A combined force covering Staffordshire and Stoke-on-Trent, called Staffordshire County and Stoke-on-Trent Constabulary, was established on 1 January 1968, as a merger of the Staffordshire County Police and Stoke-on-Trent City Police. This force lost areas to the new West Midlands Police in 1974 under the Local Government Act 1972 and adopted a shorter name.

Under proposals made by the Home Secretary on 6 February 2006, it would have merged with Warwickshire Constabulary, West Mercia Constabulary and West Midlands Police to form a single strategic force for the West Midlands region. However these plans have not been taken forward largely due to public opposition.

For 2005/06 Staffordshire police topped the Home Office chart as being the best performing police force in England and Wales, although in assessments since 2020 it has slipped into the bottom half of police forces in terms of performance. In 2022, it was put into "special measures" and in 2025 Chief Constable Chris Noble was suspended pending several investigations by the IOPC into alleged misconduct.

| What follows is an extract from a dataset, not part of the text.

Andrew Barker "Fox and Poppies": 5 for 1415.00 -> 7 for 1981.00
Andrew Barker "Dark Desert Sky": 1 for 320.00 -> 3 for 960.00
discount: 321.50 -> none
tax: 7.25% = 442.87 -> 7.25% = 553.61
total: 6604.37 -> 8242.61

Following a 2 day misconduct hearing in July 2026 he was found to have committed gross misconduct and would have been dismissed had he not resigned the eve of his hearing.
===Chief constables===
- 1842–1857: John Hayes Hatton
- 1857–??: Lt-Col Gilbert Hogg
- 1888–1929: George Augustus Anson
- 1929–1951: Colonel Sir Herbert Hunter
- 1951–1960: George William Richard Hearn
- 1960–1964: Stanley Edwards Peck
- 1964–1977: Arthur Rees
- 1977–1996: Charles Henry Kelly
- 1996–2006: John Giffard
- 2006–2007: David Swift
- 2007–2009: Chris Sims
- 2009–2015: Mike Cunningham
- 2015–2017: Jane Sawyers
- 2017–2021: Gareth Morgan
- 2021: Emma Barnett (temporary)
- 2021–2026: Chris Noble (Resigned ahead of misconduct hearing where he would of been dismissed for Gross Misconduct)
- 2025-Present: Becky Riggs (acting)

===Officers killed in the line of duty===

The Police Roll of Honour Trust and Police Memorial Trust list and commemorate all British police officers killed in the line of duty. Since its establishment in 1984, the Police Memorial Trust has erected 50 memorials nationally to some of those officers.

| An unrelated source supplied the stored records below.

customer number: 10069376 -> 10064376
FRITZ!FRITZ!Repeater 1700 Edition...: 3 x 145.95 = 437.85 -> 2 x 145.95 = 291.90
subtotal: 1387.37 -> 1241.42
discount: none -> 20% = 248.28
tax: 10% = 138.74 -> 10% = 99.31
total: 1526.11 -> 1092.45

The following officers of Staffordshire Police are listed by the Trust as having died attempting to prevent, stop or solve a crime, since the turn of the 20th century:
- PC William Ezra Price, 1903 (fatally injured attempting to arrest three men)
- PC Brinley James Booth, 1946 (bludgeoned to death while attempting to arrest a suspect)
- PC John David Taylor, 1986 (pushed out of a building by a suspect)

==Organisation==
Staffordshire Police operates with the same rank structure as other Home Office forces in Britain.

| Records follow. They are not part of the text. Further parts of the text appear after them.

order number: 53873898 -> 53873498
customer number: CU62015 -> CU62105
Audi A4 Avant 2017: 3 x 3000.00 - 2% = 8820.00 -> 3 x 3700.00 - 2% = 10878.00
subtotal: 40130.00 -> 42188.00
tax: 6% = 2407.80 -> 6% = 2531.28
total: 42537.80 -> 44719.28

Presently, the force operates with a senior leadership team consisting of a chief constable, deputy chief constable, two assistant chief constables and civilian assistant chief officer.

Staffordshire Police has a roads policing unit (RPU) who police the roads across the county, as of 2024 the unit is split into two teams, the Road Crime Team and Road Harm Team, the latter of which focussing on aspects such as traffic enforcement allowing the RCT to focus on a more intelligence-lead role.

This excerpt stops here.